Some MWI readers may recall the recent Danish television drama series Arvingerne (translated as ‘The Legacy’ for UK viewers) which ran over three series between 2014 and 2017. For those who don’t, it was a gripping family saga whose starting point was the death of matriarch Veronika Grønnegaard, a famous avant-garde artist who has bequeathed her enormous family manor house to the daughter she gave up for adoption at birth, much to the chagrin of her other children. I mention this as I found the most captivating character in the series to be Veronika’s ex-partner Thomas Konrad (played by the wonderful Jesper Christensen), an experimental composer and performer, an ancient hippie and man-child whose presence imbued the series with simultaneous pathos and levity. I wondered at the time if this character had been inspired by Pelle Gudmundsen-Holmgreen, a quirky figure who was as admired in his homeland as his compatriot Per Nørgård, and whose reputation has in recent times started to gain traction elsewhere in Europe, largely due to the advocacy of Dacapo Records. His music is by turn entertaining, confrontational, infantile, funny, accessible, inaccessible and touching. A celebrated Youtube clip of the composer dancing along to his percussion work Triptykon epitomises his spirit (he passed away in 2016). His superb For Violin and Orchestra (whatever it is, the composer was adamant it’s “not a concerto”) is reason enough to acquire this disc.

Any 34 minutes in the company of this composer’s work is time well spent. Dacapo have helpfully divided the piece into five equal sections to help listeners navigate, but for all the lavish eccentricity of Gudmundsen-Holmgreen’s expression, For Violin and Orchestra emerges as surprisingly cogent and utterly captivating. In its opening two minutes the high flung violin line traipses along over light pizzicati and stray, diffuse percussion which one perceives to be distant and which pricks the texture for much of the works duration. (This composer’s treatment of percussion is one of his music’s most singular characteristics; it lends it a ‘tactile’ quality which possibly owes something to Gudmundsen-Holmgreen’s father Jørgen (1895-1966), who was an influential Danish sculptor). At this early stage of the work, gentle bells and harp provide textural depth and harmonic interest. An oboe traces the violin line in a ghostly canon which other single instruments seek to follow.
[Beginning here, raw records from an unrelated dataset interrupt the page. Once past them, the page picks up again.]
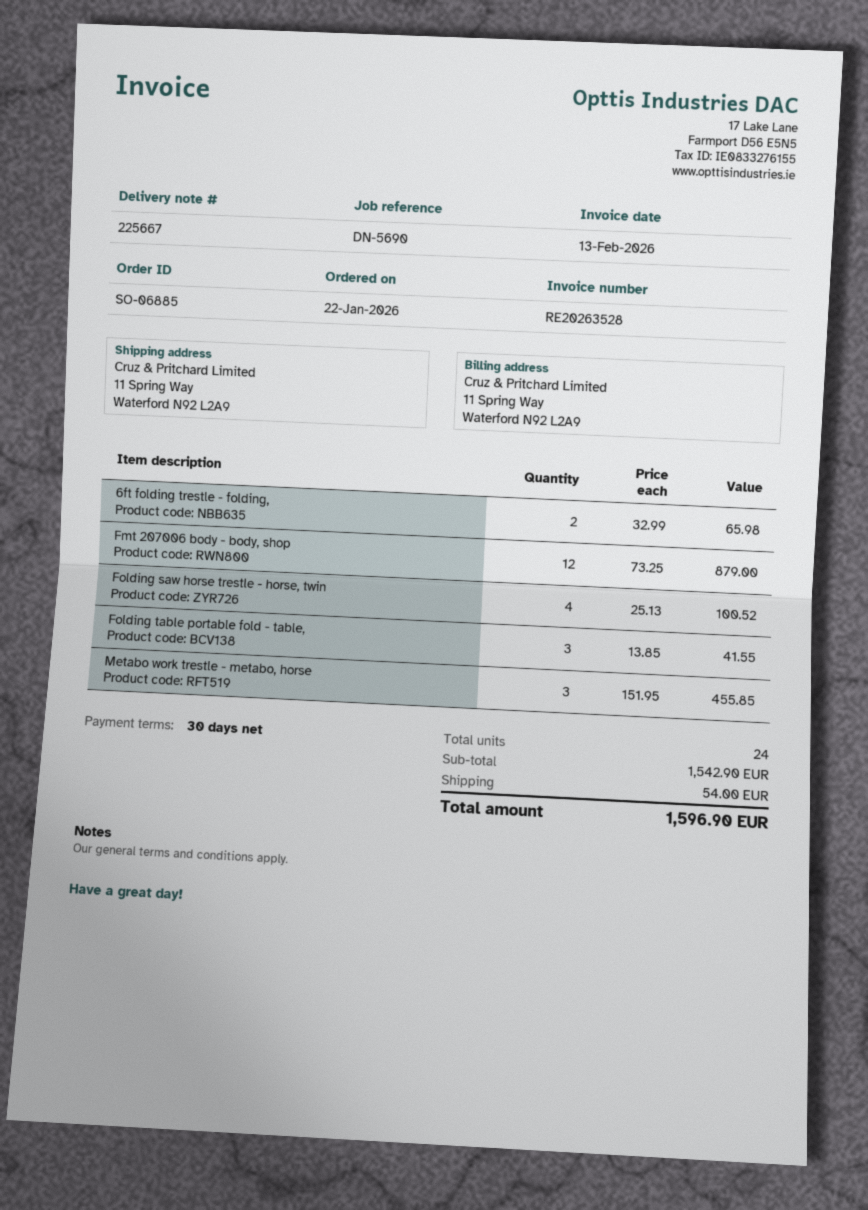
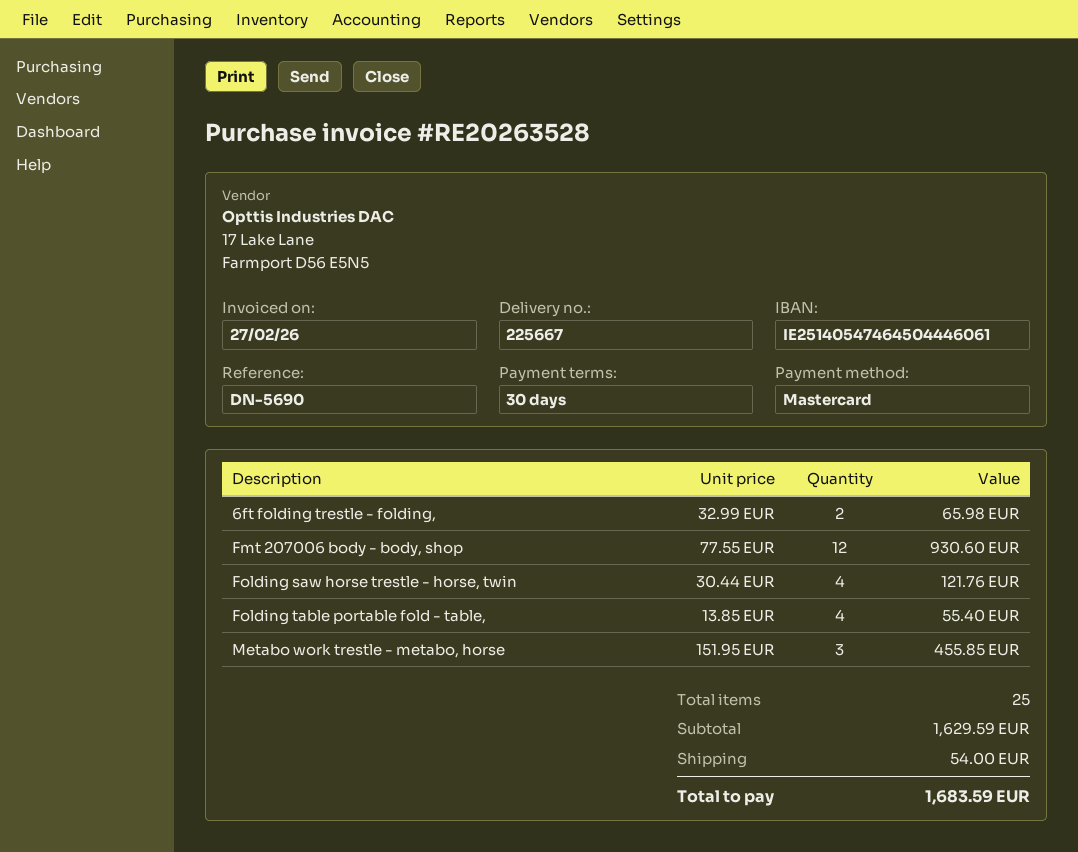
invoice date: 2026-02-13 -> 2026-02-27
Fmt 207006 body - body, shop: 12 x 73.25 = 879.00 -> 12 x 77.55 = 930.60
Folding saw horse trestle - horse, twin: 4 x 25.13 = 100.52 -> 4 x 30.44 = 121.76
Folding table portable fold - table,: 3 x 13.85 = 41.55 -> 4 x 13.85 = 55.40
total quantity: 24 -> 25
subtotal: 1542.90 -> 1629.59
total: 1596.90 -> 1683.59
The effect is delightful and refreshing, akin perhaps to taking a leisurely amble through a weird, but benign forest landscape.
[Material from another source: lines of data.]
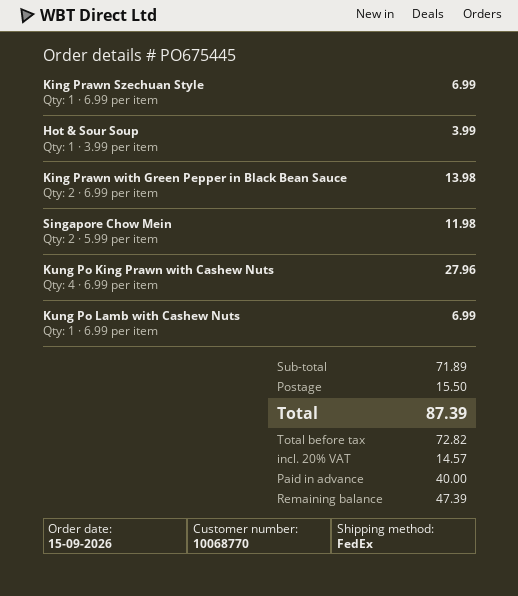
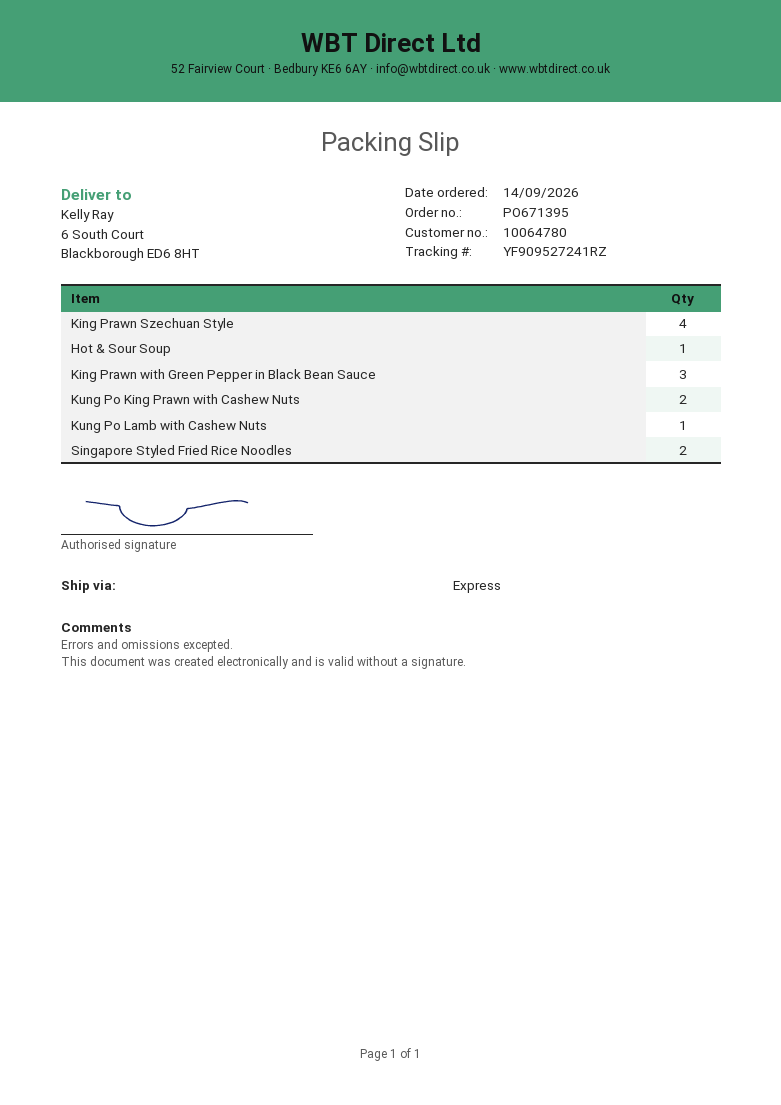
order number: PO675445 -> PO671395
order date: 2026-09-15 -> 2026-09-14
customer number: 10068770 -> 10064780
shipping method: FedEx -> express
King Prawn Szechuan Style: 1 -> 4
King Prawn with Green Pepper in Black Bean Sauce: 2 -> 3
Singapore Chow Mein: 2 -> none
Kung Po King Prawn with Cashew Nuts: 4 -> 2
Singapore Styled Fried Rice Noodles: none -> 2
The subsequent delineated ‘section’ is slower yet seemingly more improvisatory, notably in the increasingly fragile harp writing at its outset. Christina Åstrand coaxes a gossamer thread of silken melody from her violin which hovers beyond slowly shifting clouds of orchestral sound flecked with microtonality; this seasons the music’s sinuous, exotic undercurrent. As the work approaches the halfway point its argument becomes more angular, assertive even. The soloist’s material incorporates some attractive, rather folksy riffing and after a big climax (at 1:44 in the third ’section’) muted trumpets compete for attention. Strokes of the tam-tam suggest distant thunder or gunfire. Listeners familiar with Gudmundsen-Holmgreen’s style will recognise a characteristic ‘vagueness’ in his writing which is consistently attractive. At 4:36 a portentous, almost tragic episode in the strings seems to point to a change in mood, but the low instruments, especially the bassoons don’t buy into this seriousness and attempt to ‘perk up’ the textures. A haunting solo violin ‘cadenza’ follows; it’s grave, and rich in microtonality.

At this point the material that began the piece seems to re-emerge, and what appear to be familiar phrases drift in and out of the by now more fraught orchestral backcloth. The edifice evolves into a magnificent ‘controlled riot’ of sound with colourful drum tattoos before a still section leads to an exotic drone-inflected episode for the soloist. The final section seems to revisit and reconfigure much of what has already happened, but by now the work projects a more ethereal, ambiguous atmosphere. The soloist (and a ripe, orphaned clarinet) seek to restore an earthy normality with folk-like ideas but their attempts are only partly successful. The conclusion involves Åstrand riffing away in a style which recalls Hardanger fiddle before her tones drift off into nothingness. It’s magical.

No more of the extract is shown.